Sift the listing for lines that hold the string "possible" and pull them out.

(Beginning of Data)

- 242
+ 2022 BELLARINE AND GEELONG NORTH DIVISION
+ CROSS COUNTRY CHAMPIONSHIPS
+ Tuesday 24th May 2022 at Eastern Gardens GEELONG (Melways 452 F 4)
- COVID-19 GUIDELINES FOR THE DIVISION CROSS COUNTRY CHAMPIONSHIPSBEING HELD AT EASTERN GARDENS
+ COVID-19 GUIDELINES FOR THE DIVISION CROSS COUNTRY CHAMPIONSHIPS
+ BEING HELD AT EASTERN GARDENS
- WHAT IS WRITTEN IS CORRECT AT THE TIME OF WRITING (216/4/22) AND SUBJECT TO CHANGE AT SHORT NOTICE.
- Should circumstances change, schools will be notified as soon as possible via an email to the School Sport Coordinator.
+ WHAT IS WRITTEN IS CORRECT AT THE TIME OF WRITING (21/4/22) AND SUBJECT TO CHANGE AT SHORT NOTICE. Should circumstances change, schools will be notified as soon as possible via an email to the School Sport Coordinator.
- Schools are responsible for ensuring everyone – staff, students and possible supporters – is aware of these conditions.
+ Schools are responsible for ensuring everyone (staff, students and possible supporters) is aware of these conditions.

(End of Data)
(Beginning of Data)

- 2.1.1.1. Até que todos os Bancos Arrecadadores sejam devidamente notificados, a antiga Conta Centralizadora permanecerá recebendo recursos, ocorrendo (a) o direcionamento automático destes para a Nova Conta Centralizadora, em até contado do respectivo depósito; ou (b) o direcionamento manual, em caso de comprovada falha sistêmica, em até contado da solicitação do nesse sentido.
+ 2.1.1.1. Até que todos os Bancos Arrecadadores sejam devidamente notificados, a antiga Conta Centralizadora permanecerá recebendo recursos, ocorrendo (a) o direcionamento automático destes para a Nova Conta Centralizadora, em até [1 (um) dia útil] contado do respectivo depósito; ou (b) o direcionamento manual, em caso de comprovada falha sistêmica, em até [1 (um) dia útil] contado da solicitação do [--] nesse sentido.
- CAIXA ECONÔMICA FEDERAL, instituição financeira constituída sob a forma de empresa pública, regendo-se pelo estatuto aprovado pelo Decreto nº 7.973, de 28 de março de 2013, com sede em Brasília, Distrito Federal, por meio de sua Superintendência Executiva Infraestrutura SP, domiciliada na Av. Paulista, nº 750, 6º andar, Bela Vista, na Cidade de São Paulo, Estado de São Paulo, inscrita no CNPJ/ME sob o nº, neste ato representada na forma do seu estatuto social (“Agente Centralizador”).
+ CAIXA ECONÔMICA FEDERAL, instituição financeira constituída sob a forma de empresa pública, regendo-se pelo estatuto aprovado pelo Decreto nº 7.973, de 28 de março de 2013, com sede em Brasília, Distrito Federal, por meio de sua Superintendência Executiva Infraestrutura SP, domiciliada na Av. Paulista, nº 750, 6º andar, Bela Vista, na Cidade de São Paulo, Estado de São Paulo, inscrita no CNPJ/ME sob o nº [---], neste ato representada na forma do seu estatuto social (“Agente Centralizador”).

(End of Data)

* Answer to this exercise
- Should circumstances change, schools will be notified as soon as possible via an email to the School Sport Coordinator.
+ WHAT IS WRITTEN IS CORRECT AT THE TIME OF WRITING (21/4/22) AND SUBJECT TO CHANGE AT SHORT NOTICE. Should circumstances change, schools will be notified as soon as possible via an email to the School Sport Coordinator.
- Schools are responsible for ensuring everyone – staff, students and possible supporters – is aware of these conditions.
+ Schools are responsible for ensuring everyone (staff, students and possible supporters) is aware of these conditions.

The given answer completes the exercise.